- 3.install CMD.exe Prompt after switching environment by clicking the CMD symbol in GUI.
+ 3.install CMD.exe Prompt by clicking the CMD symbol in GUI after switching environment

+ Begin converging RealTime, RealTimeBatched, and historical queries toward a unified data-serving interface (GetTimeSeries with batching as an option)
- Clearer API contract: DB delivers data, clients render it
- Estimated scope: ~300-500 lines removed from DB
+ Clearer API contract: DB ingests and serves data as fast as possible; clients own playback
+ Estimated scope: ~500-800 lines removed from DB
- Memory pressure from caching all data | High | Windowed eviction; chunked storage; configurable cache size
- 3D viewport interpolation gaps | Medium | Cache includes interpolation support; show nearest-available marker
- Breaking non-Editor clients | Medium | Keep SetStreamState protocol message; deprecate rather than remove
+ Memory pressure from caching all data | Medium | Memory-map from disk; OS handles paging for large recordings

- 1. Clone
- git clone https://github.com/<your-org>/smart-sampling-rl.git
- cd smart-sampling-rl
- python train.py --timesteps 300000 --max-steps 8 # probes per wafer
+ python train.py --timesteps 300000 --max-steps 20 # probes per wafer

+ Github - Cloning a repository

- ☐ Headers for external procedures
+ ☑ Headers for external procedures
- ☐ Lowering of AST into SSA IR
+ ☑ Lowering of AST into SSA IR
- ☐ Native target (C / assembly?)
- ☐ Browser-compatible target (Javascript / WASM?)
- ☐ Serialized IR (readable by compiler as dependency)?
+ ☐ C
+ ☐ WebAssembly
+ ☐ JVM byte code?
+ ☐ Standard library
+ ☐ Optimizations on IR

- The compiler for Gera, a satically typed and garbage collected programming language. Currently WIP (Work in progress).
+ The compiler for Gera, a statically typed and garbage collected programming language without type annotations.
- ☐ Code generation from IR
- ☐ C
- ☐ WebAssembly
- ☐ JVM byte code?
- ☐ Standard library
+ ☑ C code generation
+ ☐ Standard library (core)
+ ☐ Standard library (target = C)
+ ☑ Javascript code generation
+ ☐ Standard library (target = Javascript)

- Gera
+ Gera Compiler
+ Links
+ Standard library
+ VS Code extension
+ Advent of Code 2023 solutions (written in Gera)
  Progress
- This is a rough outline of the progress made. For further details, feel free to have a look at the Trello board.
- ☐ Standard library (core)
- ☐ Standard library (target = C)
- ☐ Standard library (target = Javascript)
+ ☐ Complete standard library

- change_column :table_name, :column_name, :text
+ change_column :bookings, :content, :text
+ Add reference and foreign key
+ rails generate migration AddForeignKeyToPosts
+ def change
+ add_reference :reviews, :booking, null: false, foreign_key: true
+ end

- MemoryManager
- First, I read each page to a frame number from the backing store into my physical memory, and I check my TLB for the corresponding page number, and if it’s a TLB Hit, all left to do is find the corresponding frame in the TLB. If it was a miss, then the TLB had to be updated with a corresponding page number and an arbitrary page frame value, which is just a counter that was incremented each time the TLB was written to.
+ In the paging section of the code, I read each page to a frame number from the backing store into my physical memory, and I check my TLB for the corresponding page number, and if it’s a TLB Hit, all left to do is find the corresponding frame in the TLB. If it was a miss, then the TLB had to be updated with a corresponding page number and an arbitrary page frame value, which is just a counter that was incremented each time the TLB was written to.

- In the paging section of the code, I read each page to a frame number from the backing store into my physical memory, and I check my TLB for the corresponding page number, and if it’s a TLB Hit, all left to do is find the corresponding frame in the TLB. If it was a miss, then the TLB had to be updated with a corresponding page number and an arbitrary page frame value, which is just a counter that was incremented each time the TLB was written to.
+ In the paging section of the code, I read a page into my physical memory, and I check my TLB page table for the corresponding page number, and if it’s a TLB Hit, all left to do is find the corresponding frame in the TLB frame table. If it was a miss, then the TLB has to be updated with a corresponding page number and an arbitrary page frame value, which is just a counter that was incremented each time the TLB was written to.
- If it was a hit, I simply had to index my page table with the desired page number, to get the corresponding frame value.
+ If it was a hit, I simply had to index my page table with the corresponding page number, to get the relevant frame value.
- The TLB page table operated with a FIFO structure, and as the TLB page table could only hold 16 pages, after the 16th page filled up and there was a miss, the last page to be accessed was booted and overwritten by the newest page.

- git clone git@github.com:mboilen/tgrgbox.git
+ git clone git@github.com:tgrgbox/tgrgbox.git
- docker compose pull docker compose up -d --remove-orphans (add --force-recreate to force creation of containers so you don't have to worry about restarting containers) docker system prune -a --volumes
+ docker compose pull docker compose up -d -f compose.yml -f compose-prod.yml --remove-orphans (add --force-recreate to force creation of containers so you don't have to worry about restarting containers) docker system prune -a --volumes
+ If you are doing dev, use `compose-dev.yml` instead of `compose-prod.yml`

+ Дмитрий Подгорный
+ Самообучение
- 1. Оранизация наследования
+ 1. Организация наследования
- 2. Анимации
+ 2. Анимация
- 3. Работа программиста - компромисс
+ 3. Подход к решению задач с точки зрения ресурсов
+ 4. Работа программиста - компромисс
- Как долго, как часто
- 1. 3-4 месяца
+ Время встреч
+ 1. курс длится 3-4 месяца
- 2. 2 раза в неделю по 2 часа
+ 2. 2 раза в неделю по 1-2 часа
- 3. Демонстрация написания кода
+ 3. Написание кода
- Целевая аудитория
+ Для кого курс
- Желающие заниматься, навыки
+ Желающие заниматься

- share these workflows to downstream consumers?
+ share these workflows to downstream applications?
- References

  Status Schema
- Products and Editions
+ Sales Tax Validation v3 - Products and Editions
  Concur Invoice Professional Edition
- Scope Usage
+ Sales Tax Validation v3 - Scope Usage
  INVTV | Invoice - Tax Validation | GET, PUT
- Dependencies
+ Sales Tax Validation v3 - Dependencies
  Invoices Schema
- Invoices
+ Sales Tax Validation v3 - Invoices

---

# EXERCISE DESCRIPTION
Read through the data above. Report each line that has the word "target".

# RESPONSE BOX
- ☐ Native target (C / assembly?)
- ☐ Browser-compatible target (Javascript / WASM?)
+ ☐ Standard library (target = C)
+ ☐ Standard library (target = Javascript)
- ☐ Standard library (target = C)
- ☐ Standard library (target = Javascript)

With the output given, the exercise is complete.